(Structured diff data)
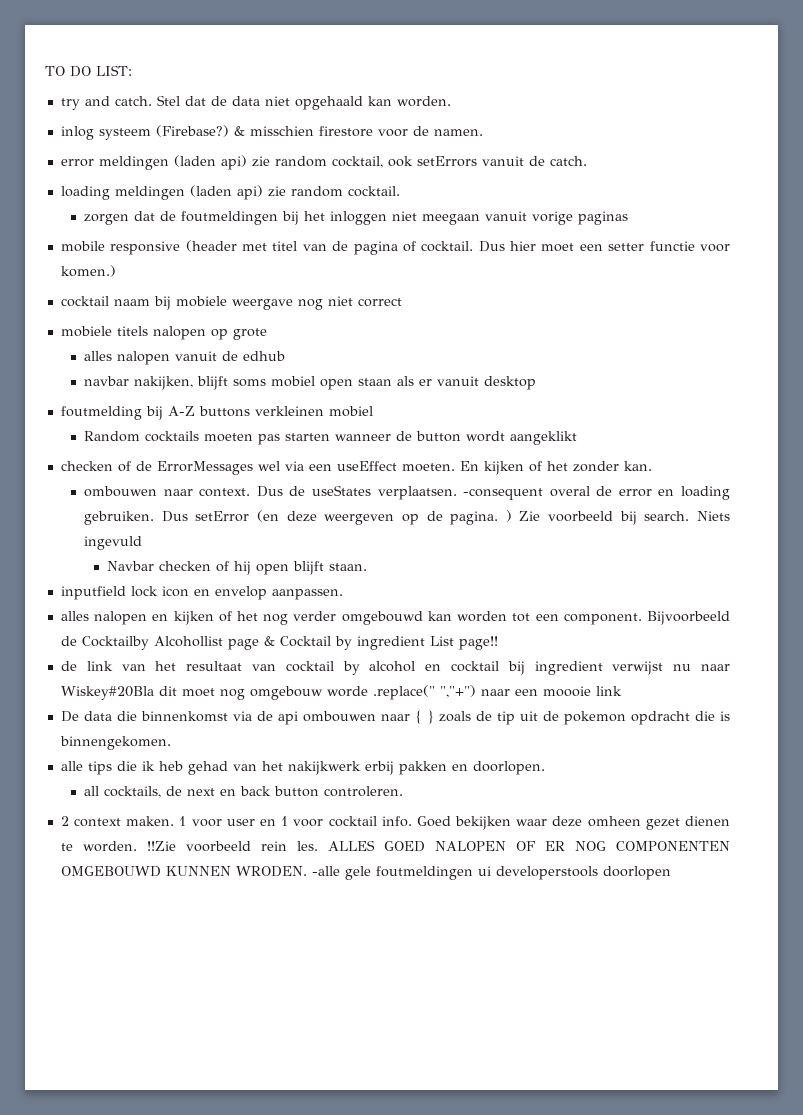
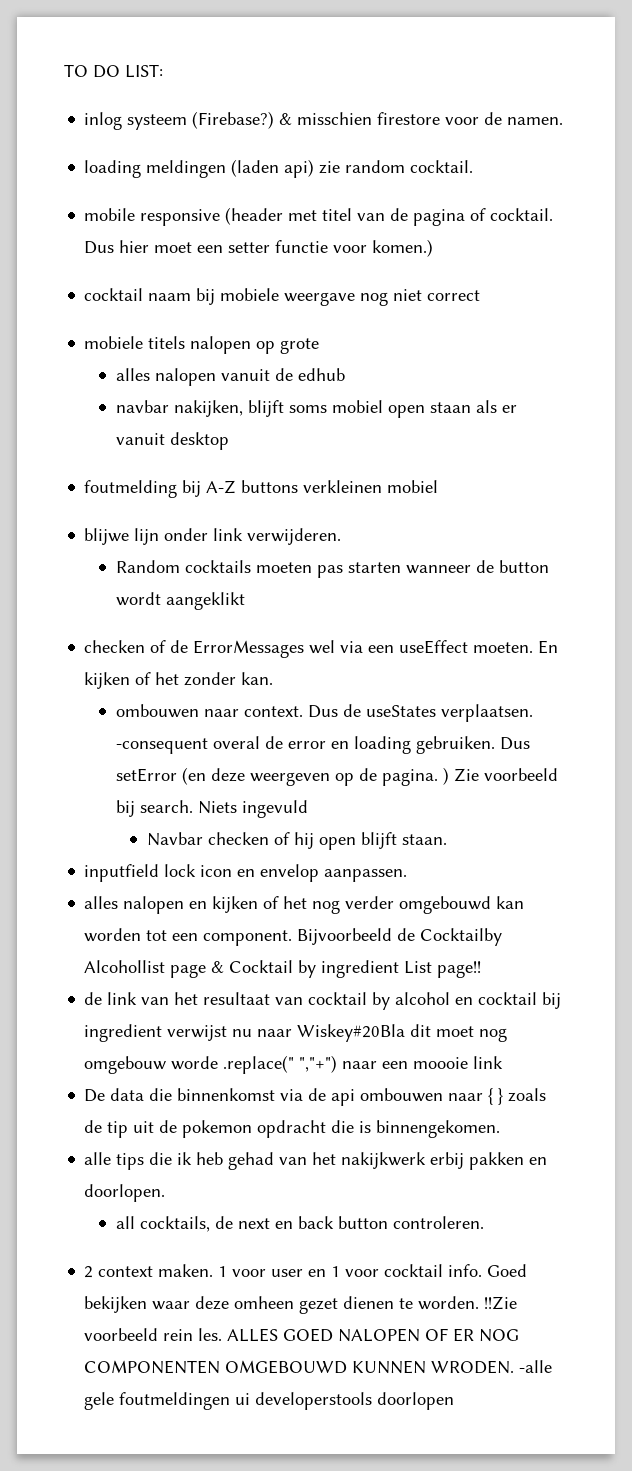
[60,95,451,110] // try and catch. Stel dat de data niet opgehaald kan worden. -> (163, 71) none
[60,155,587,170] // error meldingen (laden api) zie random cocktail, ook setErrors vanuit de catch. -> (564, 121) none
[84,211,629,225] // zorgen dat de foutmeldingen bij het inloggen niet meegaan vanuit vorige paginas -> (474, 166) none
(373, 411) none -> [84,528,342,545] // blijwe lijn onder link verwijderen.

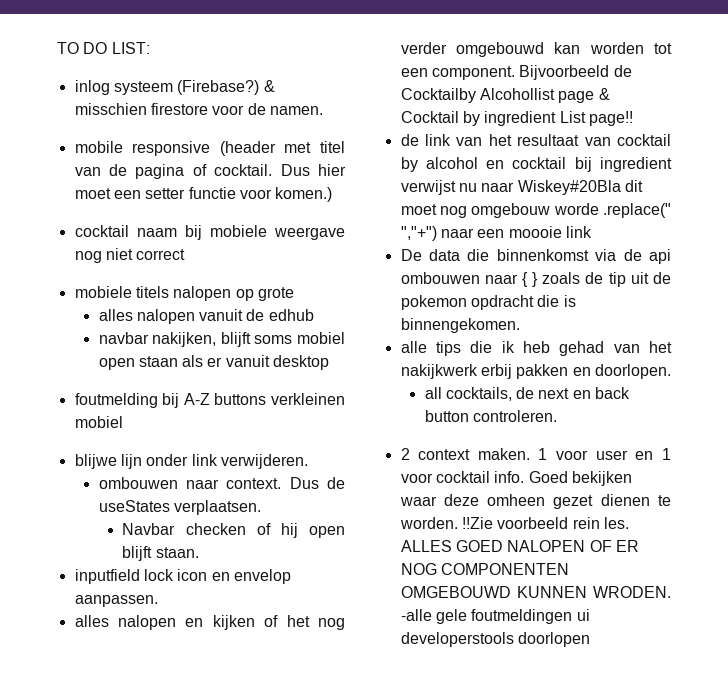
[84,159,474,178] // loading meldingen (laden api) zie random cocktail. -> (323, 110) none
[115,560,549,578] [115,592,245,610] [84,640,559,658] [84,672,274,689] // Random cocktails moeten pas starten wanneer de button wordt aangeklikt // checken of de ErrorMessages wel via een useEffect moeten. En kijken of het zonder kan. -> (308, 461) none
[115,736,530,754] [115,767,558,786] [115,800,308,818] -consequent overal de error en loading gebruiken. Dus setError (en deze weergeven op de pagina. ) Zie voorbeeld bij search. Niets ingevuld -> (261, 507) none

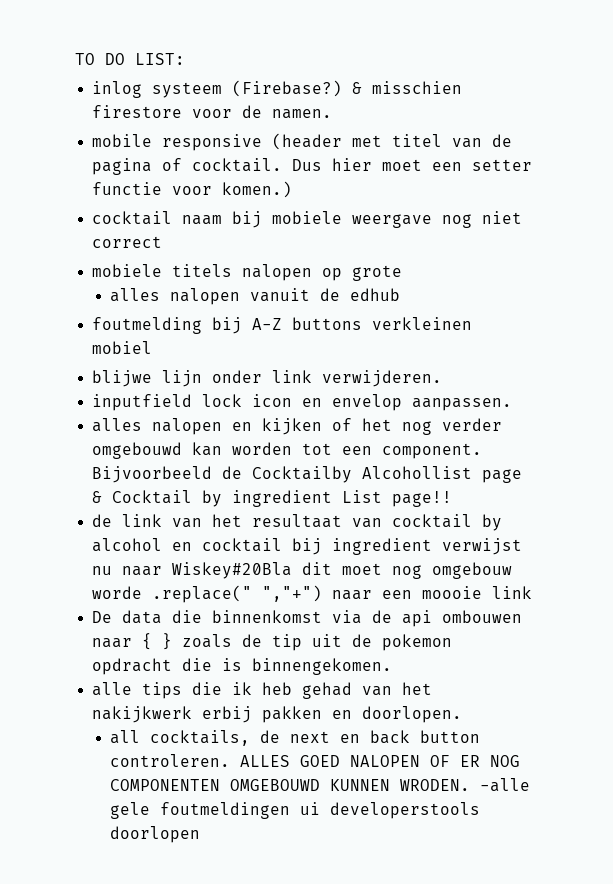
[98,332,345,347] [98,355,330,370] // navbar nakijken, blijft soms mobiel open staan als er vanuit desktop -> (400, 294) none
[98,477,345,489] [98,500,261,515] [122,523,345,538] [122,546,199,561] // ombouwen naar context. Dus de useStates verplaatsen. // Navbar checken of hij open blijft staan. -> (443, 378) none
[400,448,671,460] [400,471,632,486] [399,494,671,509] [399,517,629,529] // 2 context maken. 1 voor user en 1 voor cocktail info. Goed bekijken waar deze omheen gezet dienen te worden. !!Zie voorbeeld rein les. -> (230, 760) none

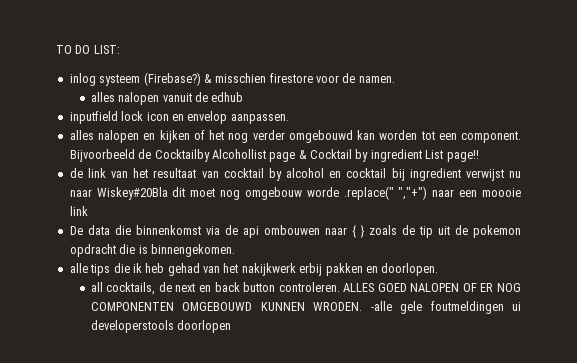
[92,133,513,151] [92,158,533,175] [92,181,293,198] [92,211,523,228] [92,236,163,248] [92,264,403,281] // mobile responsive (header met titel van de pagina of cocktail. Dus hier moet een setter functie voor komen.) // cocktail naam bij mobiele weergave nog niet correct // mobiele titels nalopen op grote -> (395, 79) none
[92,317,473,334] [92,341,153,354] [92,370,443,387] // foutmelding bij A-Z buttons verkleinen mobiel // blijwe lijn onder link verwijderen. -> (244, 97) none

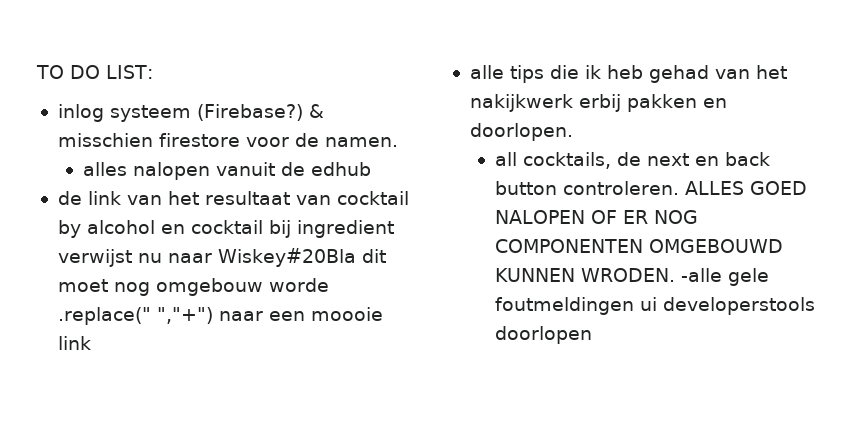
[69,111,289,124] [69,130,521,143] [69,149,479,162] // inputfield lock icon en envelop aanpassen. // alles nalopen en kijken of het nog verder omgebouwd kan worden tot een component. Bijvoorbeeld de Cocktailby Alcohollist page & Cocktail by ingredient List page!! -> (371, 169) none
[69,225,521,238] [69,244,235,257] // De data die binnenkomst via de api ombouwen naar { } zoals de tip uit de pokemon opdracht die is binnengekomen. -> (91, 343) none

PROBLEM DETAILS: Extract every line above containing the word "blijwe".

YOUR SOLUTION:
(373, 411) none -> [84,528,342,545] // blijwe lijn onder link verwijderen.
[92,317,473,334] [92,341,153,354] [92,370,443,387] // foutmelding bij A-Z buttons verkleinen mobiel // blijwe lijn onder link verwijderen. -> (244, 97) none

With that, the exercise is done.